Copy every line of the data that contains the string "right".

Data ->
--- START ---

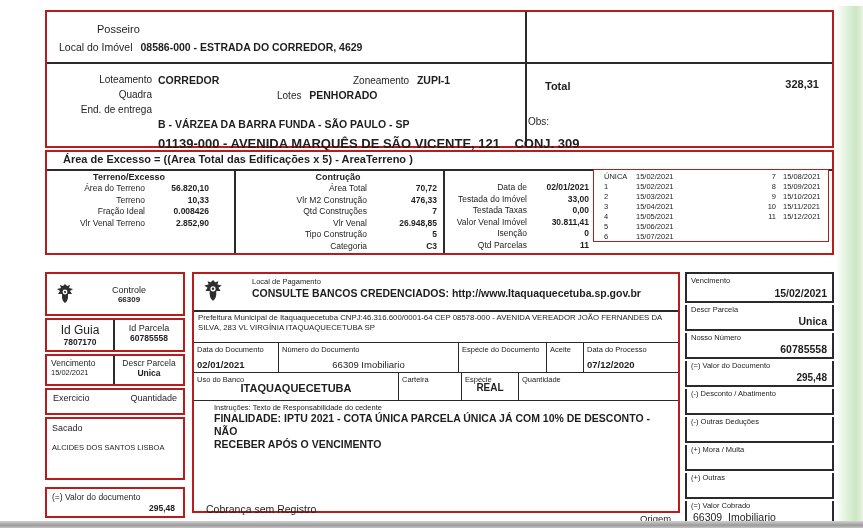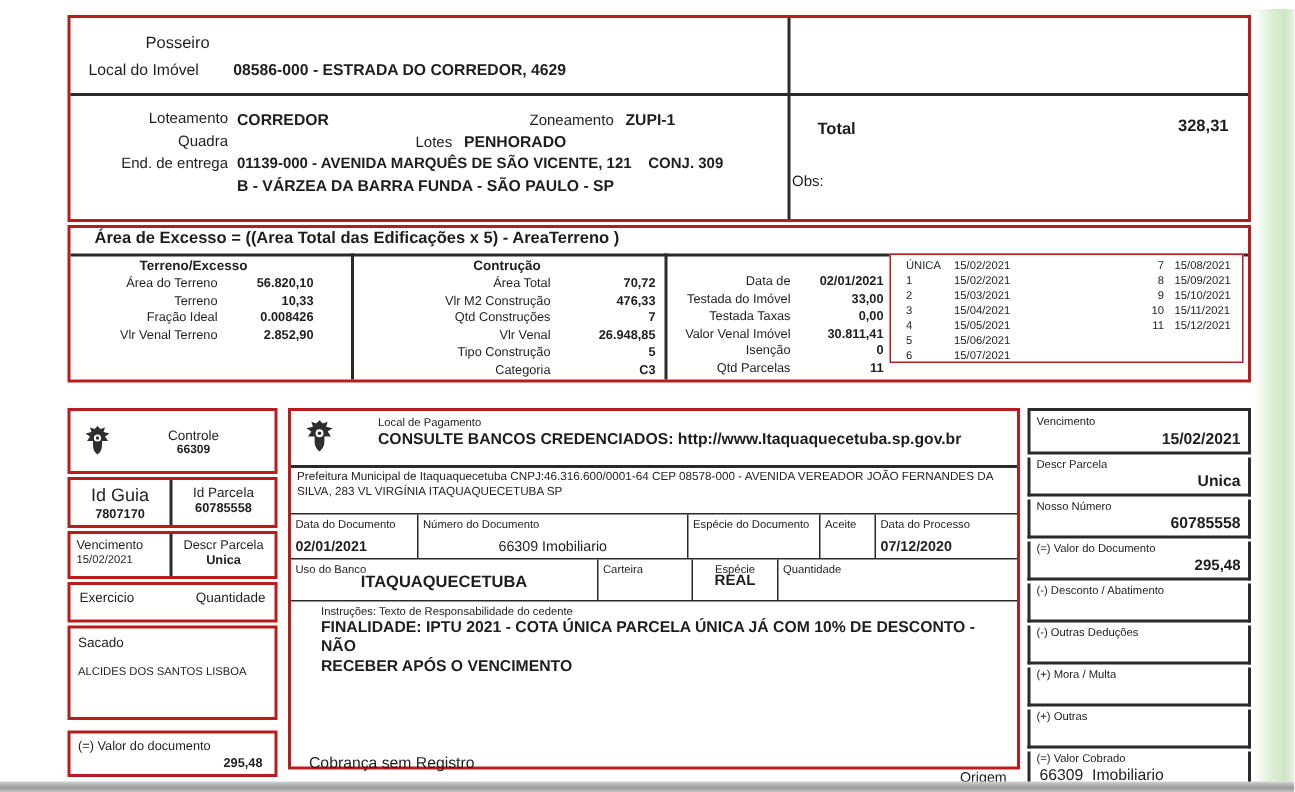--- a/index.html
+++ b/index.html
@@ -46,21 +46,21 @@
   <div class="abs" style="left:100px;top:13px;width:42px;height:2px;background:#d9d9d9;"></div>
 
   <div class="box" style="left:45px;top:10px;width:789px;height:138px;">
     <div class="abs" style="left:0;right:0;top:50px;height:2px;background:#2a2a2a;"></div>
     <div class="abs" style="left:478px;top:0;bottom:0;width:2px;background:#2a2a2a;"></div>
 
     <div class="abs" style="left:50px;top:11px;font-size:11px;">Posseiro</div>
 
     <div class="abs" style="left:12px;top:29px;font-size:10.5px;">
       <span>Local do Imóvel</span>
-      <span class="b" style="margin-left:20px;">08586-000 - ESTRADA DO CORREDOR, 4629</span>
+      <span class="b" style="margin-left:5px;">08586-000 - ESTRADA DO CORREDOR, 4629</span>
     </div>
 
     <div class="abs" style="left:10px;top:62px;font-size:10px;display:flex;">
       <span style="width:95px;text-align:right;">Loteamento</span>
       <span class="b" style="margin-left:6px;font-size:10.5px;">CORREDOR</span>
     </div>
     <div class="abs" style="left:306px;top:62px;font-size:10px;">
       <span>Zoneamento</span>
       <span class="b" style="margin-left:5px;font-size:10.5px;">ZUPI-1</span>
     </div>
@@ -68,21 +68,21 @@
     <div class="abs" style="left:10px;top:77px;font-size:10px;display:flex;">
       <span style="width:95px;text-align:right;">Quadra</span>
     </div>
     <div class="abs" style="left:230px;top:77px;font-size:10px;">
       <span>Lotes</span>
       <span class="b" style="margin-left:5px;font-size:10.5px;">PENHORADO</span>
     </div>
 
     <div class="abs" style="left:10px;top:92px;font-size:10px;display:flex;">
       <span style="width:95px;text-align:right;">End. de entrega</span>
-      <span class="b pre" style="margin-left:6px;font-size:10px;">01139-000 - AVENIDA MARQUÊS DE SÃO VICENTE, 121    CONJ. 309</span>
+      <span class="b pre" style="margin-left:6px;font-size:13px;margin-top:32px;">01139-000 - AVENIDA MARQUÊS DE SÃO VICENTE, 121    CONJ. 309</span>
     </div>
     <div class="abs b" style="left:111px;top:106px;font-size:10.5px;">B - VÁRZEA DA BARRA FUNDA - SÃO PAULO - SP</div>
 
     <div class="abs b" style="left:498px;top:68px;font-size:11px;">Total</div>
     <div class="abs b" style="right:13px;top:66px;font-size:11px;">328,31</div>
     <div class="abs" style="left:481px;top:104px;font-size:10px;">Obs:</div>
   </div>
 
   <div class="box" style="left:45px;top:150px;width:789px;height:105px;">
     <div class="abs b" style="left:16px;top:1px;font-size:11px;">Área de Excesso = ((Area Total das Edificações  x  5)  -  AreaTerreno )</div>
@@ -313,21 +313,21 @@
 
     <div class="cellrow" style="height:28px;">
       <div class="cell" style="width:205px;">
         <span class="lbl">Uso do Banco</span>
         <span class="b" style="display:block;text-align:center;font-size:11px;margin-top:-2px;">ITAQUAQUECETUBA</span>
       </div>
       <div class="cell" style="width:63px;">
         <span class="lbl">Carteira</span>
       </div>
       <div class="cell" style="width:57px;text-align:center;">
-        <span class="lbl" style="text-align:center;">Espécie</span>
+        <span class="lbl" style="text-align:left;">Espécie</span>
         <span class="b" style="font-size:10px;margin-top:-2px;display:block;">REAL</span>
       </div>
       <div class="cell" style="width:81px;">
         <span class="lbl">Quantidade</span>
       </div>
     </div>
 
     <div style="position:relative;height:98px;padding:2px 20px;box-sizing:border-box;">
       <span class="lbl">Instruções: Texto de Responsabilidade do cedente</span>
       <span class="b" style="display:block;font-size:10.5px;line-height:13px;">FINALIDADE: IPTU 2021  - COTA ÚNICA PARCELA ÚNICA JÁ COM 10% DE DESCONTO  - NÃO</span>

--- END ---

Exercise response ->
     <div class="abs" style="left:0;right:0;top:50px;height:2px;background:#2a2a2a;"></div>
       <span style="width:95px;text-align:right;">Loteamento</span>
       <span style="width:95px;text-align:right;">Quadra</span>
       <span style="width:95px;text-align:right;">End. de entrega</span>
     <div class="abs b" style="right:13px;top:66px;font-size:11px;">328,31</div>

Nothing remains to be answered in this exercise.